Victoria Richon, CEO of another 4-year-old start-up, called Entact Bio, says she used JPM as a way to introduce Entact to Big Pharma. Launched in late 2022 after about 3 years in stealth, Entact is named for medicines it calls ENTACs—an acronym for enhancement-targeting chimeric molecules. Richon and her team have been working to identify proteins whose lack or misplacement is driving disease, then drug those using enzymes that remove or shorten chains of a small regulatory protein called ubiquitin.

“We spent a lot of time talking to different pharmas to introduce the concept,” Richon says. “One of the things that’s really important as we think about the platform that we’re building and the breadth of the opportunity is really to start thinking about partnerships.”

Tilmans and Richon are at the beginning of their start-up journeys. But JPM also hosted founders and executives who were at the close of theirs. Some 27% of biotechs do not have cash to fund operations for more than a year, according to EY’s Ural, who describes it as a “Tale of Two Cities situation.” Those executives have a very different motivation for dealmaking: without a pharma partnership, they won’t make it to next year’s JPM.

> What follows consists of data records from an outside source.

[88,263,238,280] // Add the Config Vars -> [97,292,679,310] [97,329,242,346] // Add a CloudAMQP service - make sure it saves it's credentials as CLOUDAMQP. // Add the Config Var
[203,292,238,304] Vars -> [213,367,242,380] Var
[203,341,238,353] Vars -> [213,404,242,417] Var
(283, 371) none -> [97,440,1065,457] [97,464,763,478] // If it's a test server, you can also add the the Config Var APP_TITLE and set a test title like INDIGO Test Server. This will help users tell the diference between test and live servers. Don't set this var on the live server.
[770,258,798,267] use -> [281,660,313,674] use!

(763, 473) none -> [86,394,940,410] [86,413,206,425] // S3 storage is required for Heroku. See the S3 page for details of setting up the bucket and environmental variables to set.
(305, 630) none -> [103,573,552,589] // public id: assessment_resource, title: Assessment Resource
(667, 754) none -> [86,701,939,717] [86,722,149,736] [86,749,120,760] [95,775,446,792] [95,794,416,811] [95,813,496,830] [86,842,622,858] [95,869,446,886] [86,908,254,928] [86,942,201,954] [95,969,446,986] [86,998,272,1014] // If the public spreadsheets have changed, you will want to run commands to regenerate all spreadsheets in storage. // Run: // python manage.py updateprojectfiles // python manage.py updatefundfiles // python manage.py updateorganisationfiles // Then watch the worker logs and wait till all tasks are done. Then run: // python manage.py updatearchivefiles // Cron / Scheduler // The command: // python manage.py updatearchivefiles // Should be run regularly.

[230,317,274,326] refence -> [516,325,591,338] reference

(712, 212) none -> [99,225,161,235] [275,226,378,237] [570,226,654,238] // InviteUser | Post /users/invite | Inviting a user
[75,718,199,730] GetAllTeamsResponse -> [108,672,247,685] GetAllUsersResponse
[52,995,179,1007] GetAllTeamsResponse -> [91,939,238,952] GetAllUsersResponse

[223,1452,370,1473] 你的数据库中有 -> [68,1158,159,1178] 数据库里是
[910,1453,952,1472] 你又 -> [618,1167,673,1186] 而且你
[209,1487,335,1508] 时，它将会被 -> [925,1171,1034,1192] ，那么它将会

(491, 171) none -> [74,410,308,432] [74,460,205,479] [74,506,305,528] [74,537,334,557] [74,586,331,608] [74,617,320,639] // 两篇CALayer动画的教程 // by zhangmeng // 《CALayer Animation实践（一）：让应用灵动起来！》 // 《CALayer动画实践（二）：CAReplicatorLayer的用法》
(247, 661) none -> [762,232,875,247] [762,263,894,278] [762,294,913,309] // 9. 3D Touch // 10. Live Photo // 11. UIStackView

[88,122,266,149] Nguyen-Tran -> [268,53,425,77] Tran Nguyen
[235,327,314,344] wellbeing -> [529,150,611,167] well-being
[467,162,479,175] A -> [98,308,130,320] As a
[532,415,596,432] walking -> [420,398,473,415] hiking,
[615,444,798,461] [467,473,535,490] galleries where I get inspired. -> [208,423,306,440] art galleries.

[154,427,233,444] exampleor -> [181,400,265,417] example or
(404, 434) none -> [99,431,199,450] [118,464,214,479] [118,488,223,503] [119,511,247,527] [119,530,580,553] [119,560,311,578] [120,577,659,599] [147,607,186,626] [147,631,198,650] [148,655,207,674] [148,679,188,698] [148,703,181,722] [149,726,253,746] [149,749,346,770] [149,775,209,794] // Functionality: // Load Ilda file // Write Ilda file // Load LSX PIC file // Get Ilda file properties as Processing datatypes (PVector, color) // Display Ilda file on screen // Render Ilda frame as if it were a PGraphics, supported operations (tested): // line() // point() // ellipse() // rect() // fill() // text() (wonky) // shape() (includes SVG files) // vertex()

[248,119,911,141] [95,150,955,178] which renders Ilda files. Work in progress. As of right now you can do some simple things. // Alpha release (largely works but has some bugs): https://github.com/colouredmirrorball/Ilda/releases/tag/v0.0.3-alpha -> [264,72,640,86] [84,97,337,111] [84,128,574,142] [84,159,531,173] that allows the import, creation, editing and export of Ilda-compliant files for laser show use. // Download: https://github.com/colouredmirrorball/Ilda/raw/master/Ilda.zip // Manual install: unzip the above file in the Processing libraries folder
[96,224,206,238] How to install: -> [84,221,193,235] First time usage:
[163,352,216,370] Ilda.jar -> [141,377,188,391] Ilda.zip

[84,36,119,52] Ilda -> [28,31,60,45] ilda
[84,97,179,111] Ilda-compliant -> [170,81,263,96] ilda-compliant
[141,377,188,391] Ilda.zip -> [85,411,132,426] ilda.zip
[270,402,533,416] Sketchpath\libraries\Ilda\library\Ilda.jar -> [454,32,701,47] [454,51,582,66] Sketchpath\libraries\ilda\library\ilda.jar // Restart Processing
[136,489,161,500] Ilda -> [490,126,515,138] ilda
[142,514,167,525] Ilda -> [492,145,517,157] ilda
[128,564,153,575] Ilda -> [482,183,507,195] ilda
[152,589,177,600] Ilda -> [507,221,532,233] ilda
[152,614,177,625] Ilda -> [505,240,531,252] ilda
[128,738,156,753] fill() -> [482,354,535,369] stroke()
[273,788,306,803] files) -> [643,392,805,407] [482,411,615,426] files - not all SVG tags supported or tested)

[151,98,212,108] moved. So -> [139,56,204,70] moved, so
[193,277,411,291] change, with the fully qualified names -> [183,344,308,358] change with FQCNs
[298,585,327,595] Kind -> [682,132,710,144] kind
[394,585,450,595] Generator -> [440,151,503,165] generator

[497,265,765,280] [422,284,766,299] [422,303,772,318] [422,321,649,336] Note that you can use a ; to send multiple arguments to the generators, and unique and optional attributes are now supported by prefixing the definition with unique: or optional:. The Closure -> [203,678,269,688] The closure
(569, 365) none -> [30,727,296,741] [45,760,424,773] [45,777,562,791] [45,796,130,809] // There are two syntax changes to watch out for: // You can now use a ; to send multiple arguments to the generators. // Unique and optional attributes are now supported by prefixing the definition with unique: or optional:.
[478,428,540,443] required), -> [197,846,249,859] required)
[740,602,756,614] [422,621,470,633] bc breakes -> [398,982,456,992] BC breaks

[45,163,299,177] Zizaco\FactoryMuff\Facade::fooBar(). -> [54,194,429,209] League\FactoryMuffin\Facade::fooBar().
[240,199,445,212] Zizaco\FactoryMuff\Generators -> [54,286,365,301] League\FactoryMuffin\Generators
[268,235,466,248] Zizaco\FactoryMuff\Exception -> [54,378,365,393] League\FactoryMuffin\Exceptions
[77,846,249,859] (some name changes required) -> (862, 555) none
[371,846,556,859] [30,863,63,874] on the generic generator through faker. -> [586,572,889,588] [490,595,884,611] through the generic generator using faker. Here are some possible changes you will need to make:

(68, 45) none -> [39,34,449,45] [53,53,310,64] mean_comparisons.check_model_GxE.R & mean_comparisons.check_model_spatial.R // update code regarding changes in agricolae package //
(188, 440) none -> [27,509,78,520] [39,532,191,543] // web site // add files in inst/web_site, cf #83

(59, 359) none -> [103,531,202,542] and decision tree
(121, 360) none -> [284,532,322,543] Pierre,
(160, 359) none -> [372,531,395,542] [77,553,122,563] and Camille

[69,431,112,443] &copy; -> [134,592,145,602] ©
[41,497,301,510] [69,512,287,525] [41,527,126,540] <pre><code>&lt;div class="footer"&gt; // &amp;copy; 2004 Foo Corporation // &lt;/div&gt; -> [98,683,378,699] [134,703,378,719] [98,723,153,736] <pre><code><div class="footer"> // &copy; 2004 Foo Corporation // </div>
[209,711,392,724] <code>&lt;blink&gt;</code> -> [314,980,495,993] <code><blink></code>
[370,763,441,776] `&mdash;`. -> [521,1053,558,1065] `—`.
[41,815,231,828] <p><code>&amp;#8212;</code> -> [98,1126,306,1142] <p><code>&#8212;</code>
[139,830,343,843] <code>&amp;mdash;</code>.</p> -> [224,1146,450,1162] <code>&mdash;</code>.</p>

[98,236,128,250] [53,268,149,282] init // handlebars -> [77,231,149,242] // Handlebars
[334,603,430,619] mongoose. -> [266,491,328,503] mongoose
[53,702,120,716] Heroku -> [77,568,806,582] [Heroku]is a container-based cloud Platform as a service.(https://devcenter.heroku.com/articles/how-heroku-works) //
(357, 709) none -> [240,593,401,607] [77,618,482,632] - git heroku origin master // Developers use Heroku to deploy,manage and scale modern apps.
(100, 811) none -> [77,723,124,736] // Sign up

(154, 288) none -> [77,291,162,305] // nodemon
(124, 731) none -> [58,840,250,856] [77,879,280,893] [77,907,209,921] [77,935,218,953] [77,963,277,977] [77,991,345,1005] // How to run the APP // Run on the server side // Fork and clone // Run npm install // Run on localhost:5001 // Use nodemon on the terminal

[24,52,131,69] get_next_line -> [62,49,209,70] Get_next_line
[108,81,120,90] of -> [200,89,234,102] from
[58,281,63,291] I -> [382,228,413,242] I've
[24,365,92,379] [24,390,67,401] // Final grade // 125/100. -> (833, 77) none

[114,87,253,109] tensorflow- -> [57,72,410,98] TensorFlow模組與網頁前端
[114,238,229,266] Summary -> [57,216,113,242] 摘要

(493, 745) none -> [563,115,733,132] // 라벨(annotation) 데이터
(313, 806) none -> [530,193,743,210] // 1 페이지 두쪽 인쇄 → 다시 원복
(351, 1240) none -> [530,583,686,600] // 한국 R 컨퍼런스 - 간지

“There’s definitely still a culling of the herd, with some distressed companies that are out here trying to execute a Hail Mary or a fire sale,” says Jeffrey Quillen, a partner at law firm Foley Hoag and cochair of its life sciences industry group.

What’s next

When Ural arrived in San Francisco, he felt cautiously optimistic. December’s M&A rush made 2023 one of the best years of all time for biotech acquisitions. After spending some time in Union Square, he thinks it’ll hold up.

“I kind of dropped the ‘cautious,’ ” Ural says. “Now, I’m optimistic.”

Samir Ounzain, cofounder and CEO of a Swiss biotech called Haya Therapeutics, feels the tides turning too. Haya’s largest venture capital funding was back in 2021, when it closed on a $20 million seed round to fuel the development of antisense oligonucleotide therapies that target long noncoding RNAs. Now he’s hoping that improved sentiment about the industry will help him raise a series A.

“There’s absolutely a real rebound in interaction and interest in funds being raised,” Ounzain says. “Things seem to be warming up quite rapidly, which is welcome news for all companies like Haya.”

Richon is less sure; she thinks it won’t be until 2025 that things grow a little easier for biotech executives. Quillen says most people he’s talked to are focusing on the short term—Q1, and nothing beyond.

At Anagenex, Tilmans believes 2024 will be a “head down” year. The company was founded just 3 months before the COVID-19 pandemic began, and it’s just getting off the ground. Tilmans hopes he can seize on partnership opportunities and excitement around artificial intelligence, but there’s work to be done.

“In some ways, the environment and the optimism, or not, at JPM doesn’t matter terribly much for what we have to execute,” Tilmans says.